Сири натянула осмотическую маску, а вторую бросила мне. Из-за прозрачной пленки ее лицо выглядело лоснящимся, словно его намазали маслом. Из кармана платья она достала большой медальон и повесила себе на шею. Темное украшение зловеще смотрелось на белой коже.
— Это что такое?
Сири не стала снимать маску и отвечать, а вместо этого обмотала вокруг шеи коммуникационный провод и вручила мне наушники. Ее голос доносился из них, как из консервной банки.
— Диск-переводчик. Марин, а я-то думала, тебе про технику известно все. Последняя модель, разработан на основе морской фауны.
Придерживая диск рукой, она шагнула в воду. Мелькнули бледные упругие ягодицы, Сири перевернулась и поплыла в глубину. Через мгновение она превратилась в размытое белесое пятно где-то внизу. Я натянул маску, тщательно приладил коммуникационный провод и тоже нырнул.

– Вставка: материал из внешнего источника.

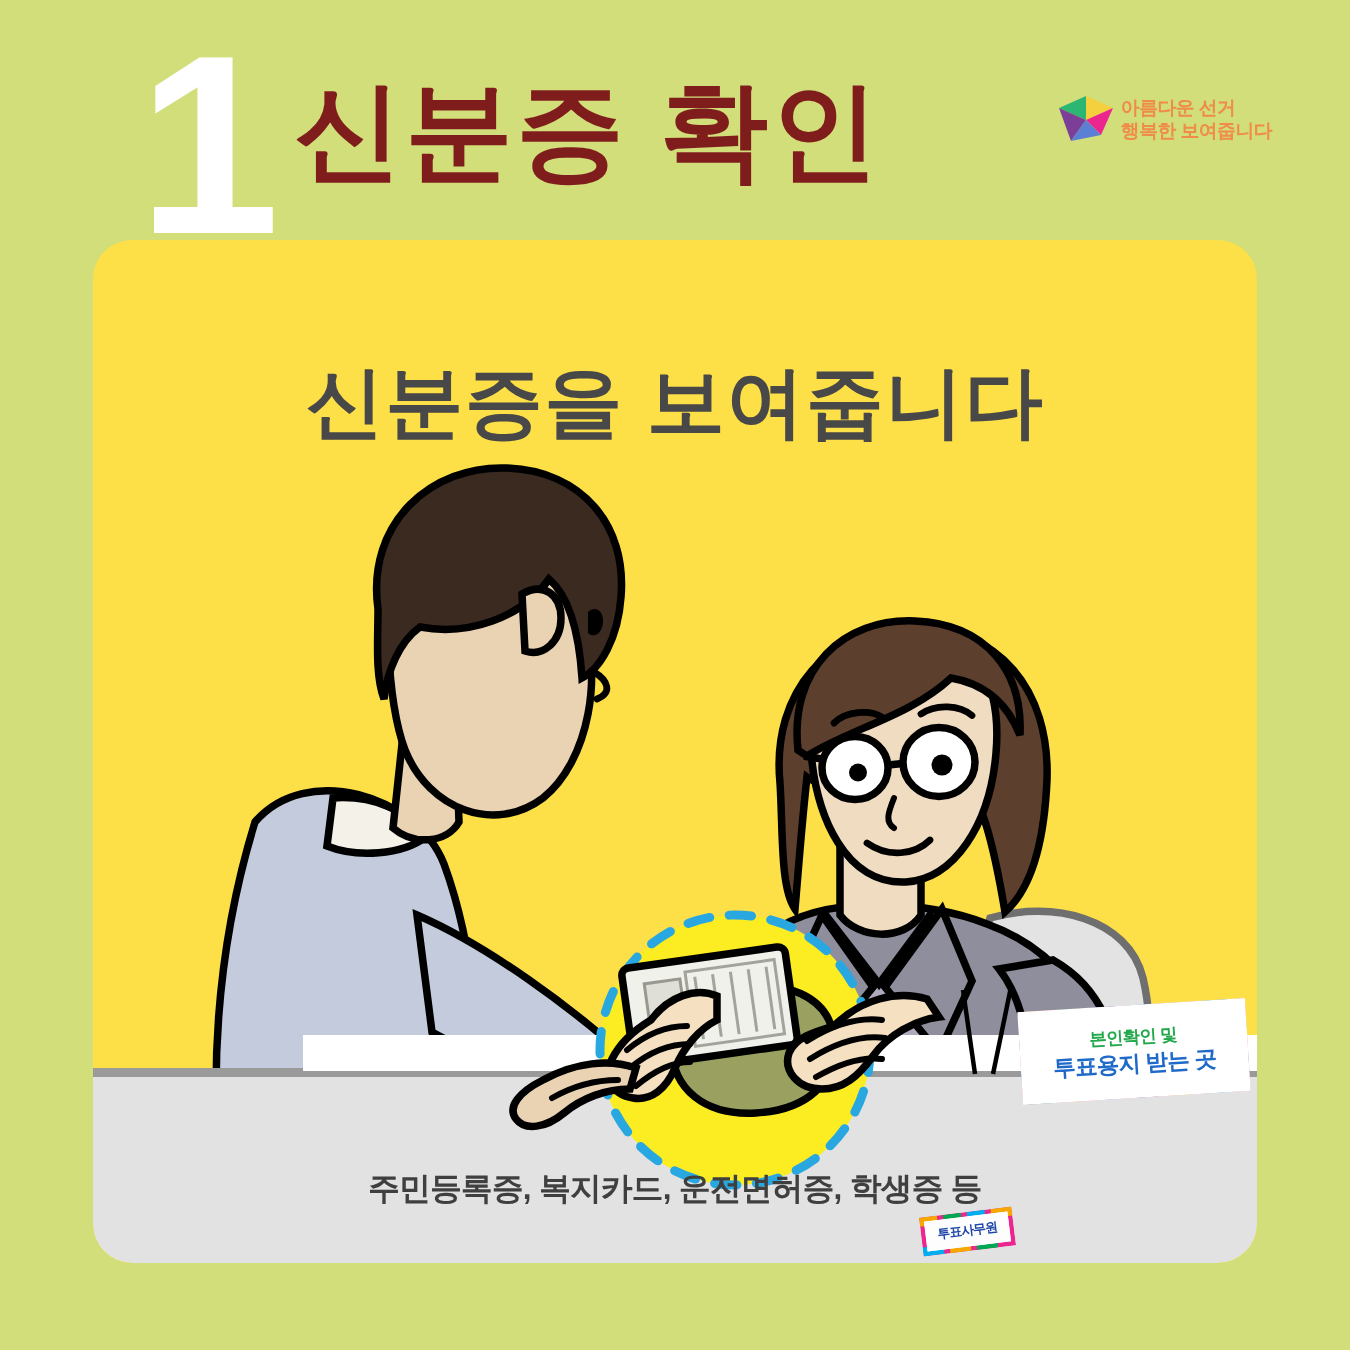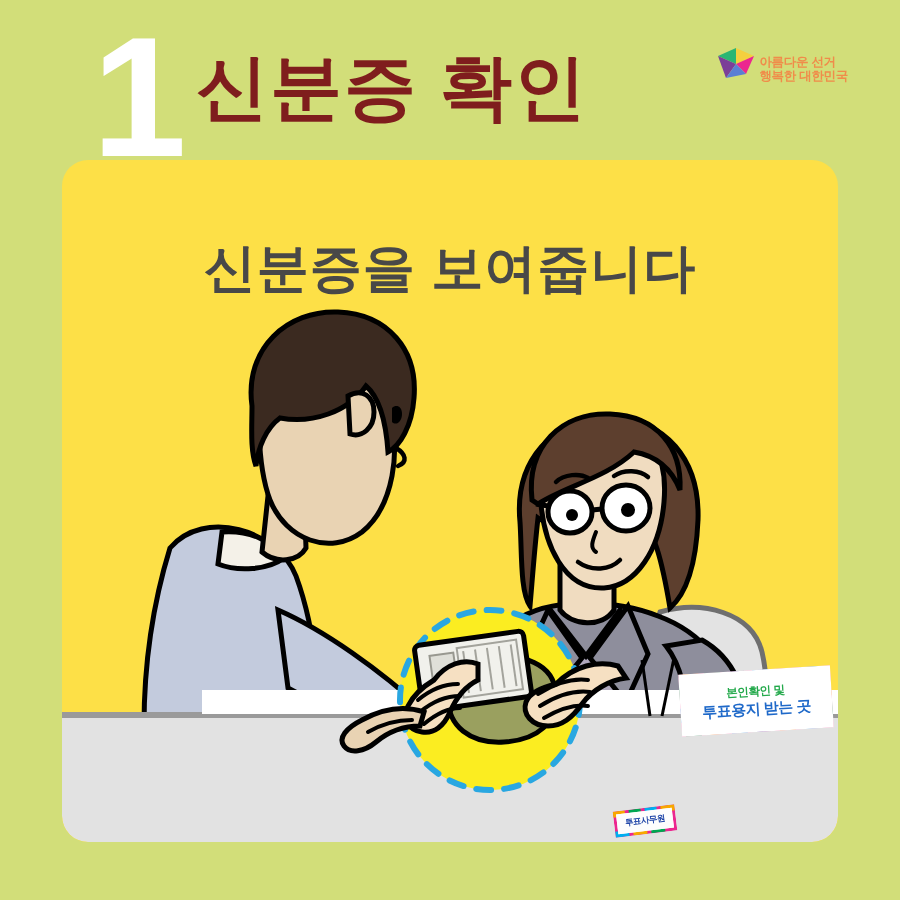--- a/index.html
+++ b/index.html
@@ -23,7 +23,7 @@
   }
 
   
-  .logo{position:absolute;right:52px;top:44px;display:flex;align-items:flex-end;gap:3px;z-index:6;}
+  .logo{position:absolute;right:52px;top:60px;display:flex;align-items:center;gap:3px;z-index:6;}
   .logo-mark{position:relative;width:40px;height:40px;}
   .logo-text{display:flex;flex-direction:column;line-height:1.18;}
   .logo-text span{font-size:12.5px;font-weight:bold;color:#f08c4a;white-space:nowrap;letter-spacing:-0.3px;}

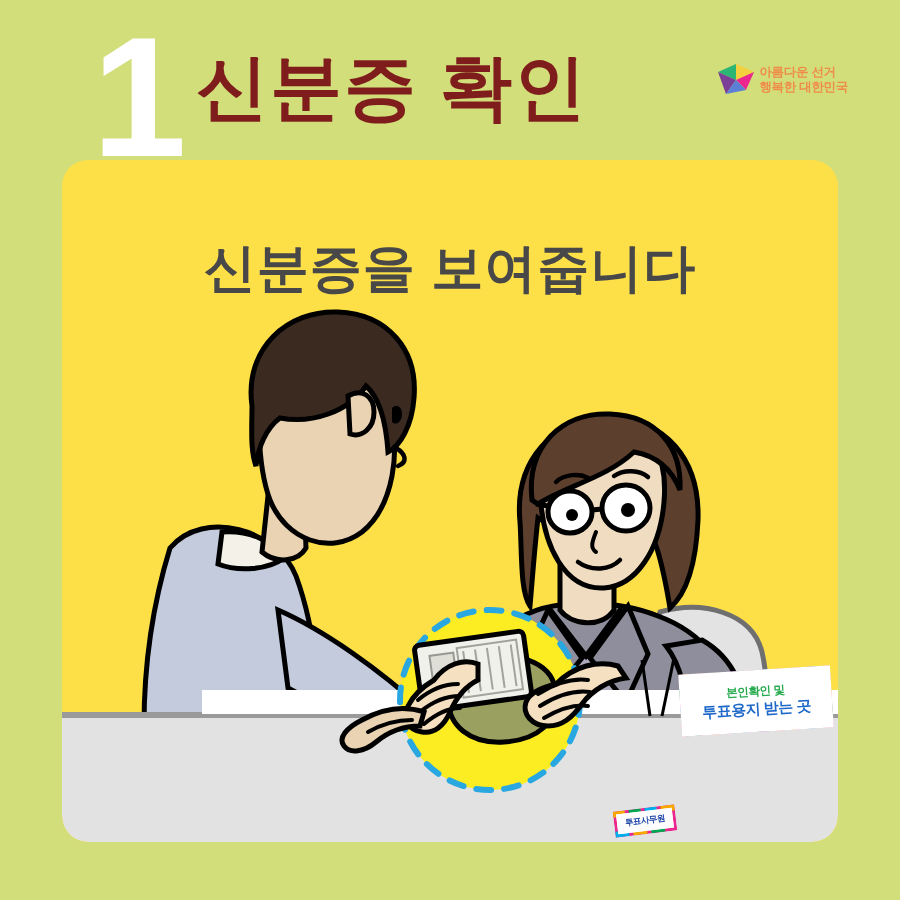--- a/index.html
+++ b/index.html
@@ -92,7 +92,7 @@
     </div>
     <div class="logo-text">
       <span>아름다운 선거</span>
-      <span>행복한 대한민국</span>
+      <span>행복한 보여줍니다</span>
     </div>
   </div>
 

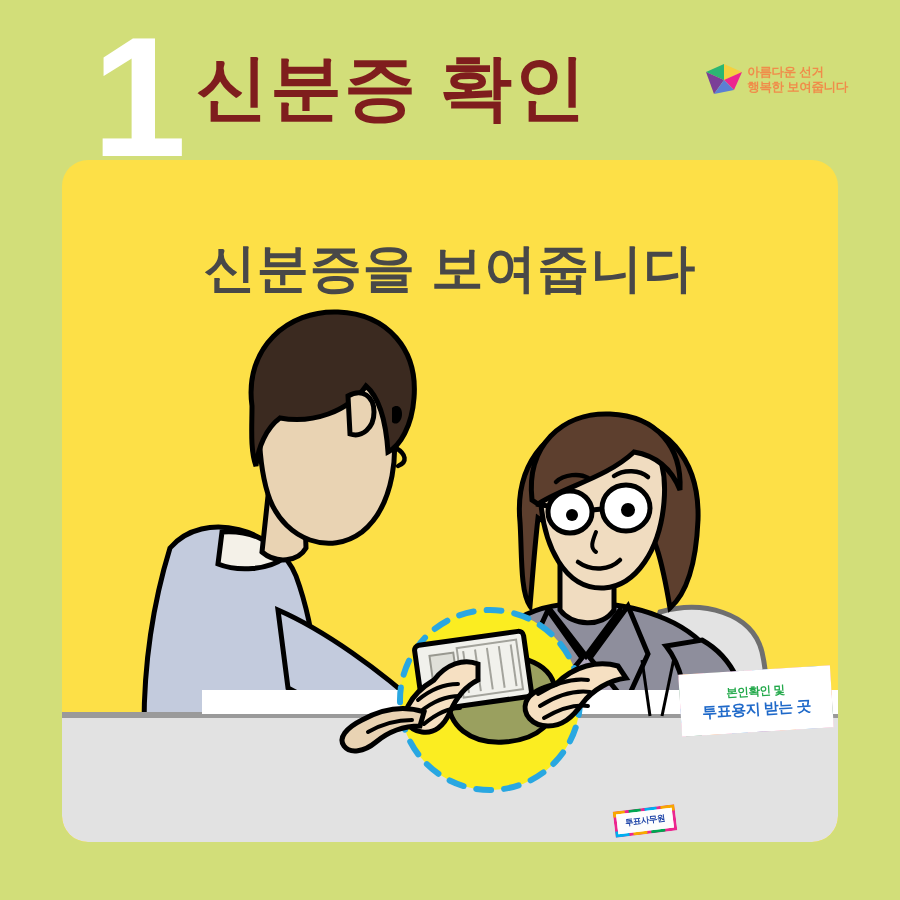--- a/index.html
+++ b/index.html
@@ -292,6 +292,7 @@
       </div>
     </div>
 
+    <div class="caption">주민등록증, 복지카드, 운전면허증, 학생증 등</div>
   </div>
 
 </div>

Остров черным атласным пятном темнел на сияющей хрустальной поверхности. Я старался держаться подальше от питающих усиков, хотя Сири наглядно продемонстрировала, что они не опасны и улавливают лишь крошечный зоопланктон, который плясал вокруг нас в солнечных лучах, словно пылинки в пустом, ярко освещенном бальном зале. В фиолетовую глубину узловатыми сталактитами уходили на сотни метров килевые корни.
Остров двигался. Чуть трепетали на ходу питающие усики. Наверху, в десяти метрах надо мной, пенилась кильватерная струя. На мгновение я захлебнулся, как будто вдохнул настоящую воду, а не гель в маске, потом расслабился, и в легкие свободно потек воздух.
— Марин, поплыли глубже.
Я моргнул, медленно-медленно — маска все еще прилаживалась к моему лицу, — и увидел, как Сири опустилась на двадцать метров ниже, ухватилась за килевой корень и теперь легко парит над холодными течениями, над темной глубиной, куда не проникал солнечный свет. Я подумал о многокилометровой бездне, о тех созданиях, что притаились там, — неведомых, неизвестных колонистам. От этих мыслей у меня все сжалось и похолодело в животе.